#### WHAT IS NEEDED:
Using the material below, set down only the line containing "subtotal: 217.58 -> 271.55" and the lines after it, unchanged.

DATA EXTRACT START

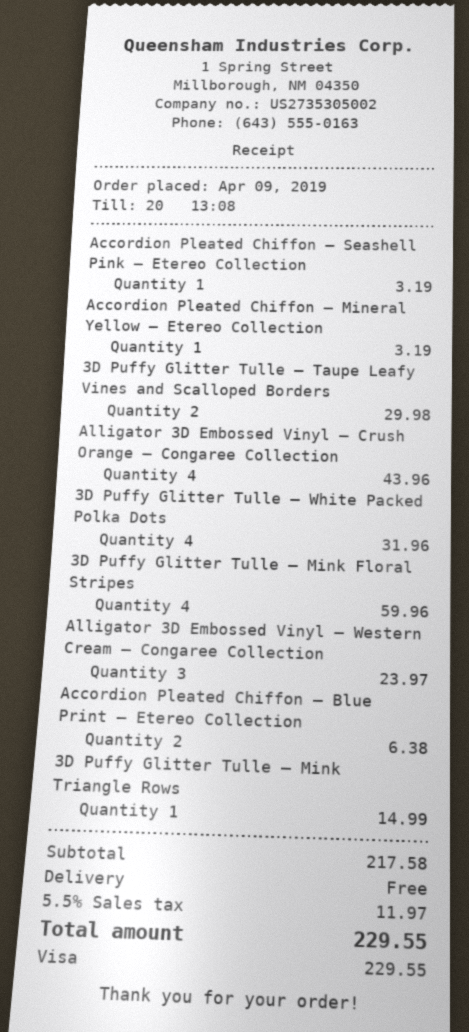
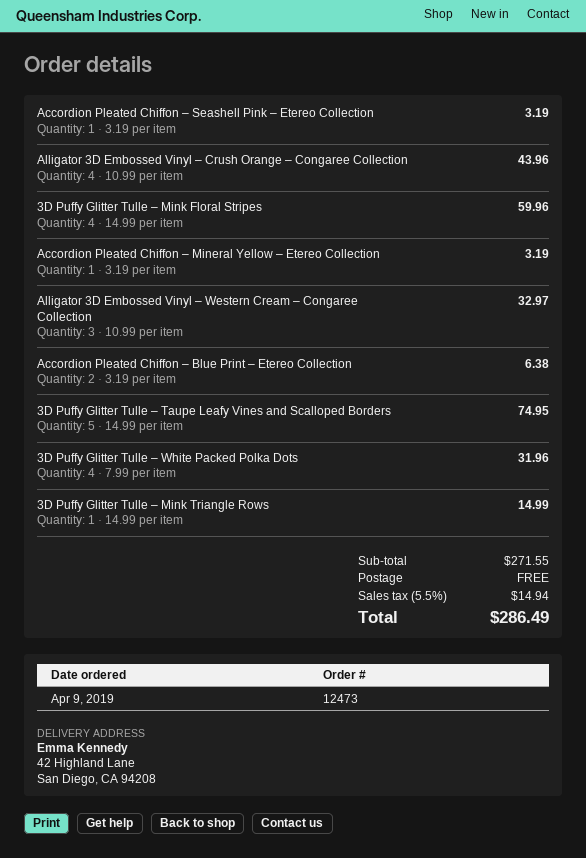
3D Puffy Glitter Tulle – Taupe Leafy Vines and Scalloped Borders: 2 for 29.98 -> 5 for 74.95
Alligator 3D Embossed Vinyl – Western Cream – Congaree Collection: 3 for 23.97 -> 3 for 32.97
subtotal: 217.58 -> 271.55
tax: 5.5% = 11.97 -> 5.5% = 14.94
total: 229.55 -> 286.49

DATA EXTRACT END

#### ANSWER SECTION:
subtotal: 217.58 -> 271.55
tax: 5.5% = 11.97 -> 5.5% = 14.94
total: 229.55 -> 286.49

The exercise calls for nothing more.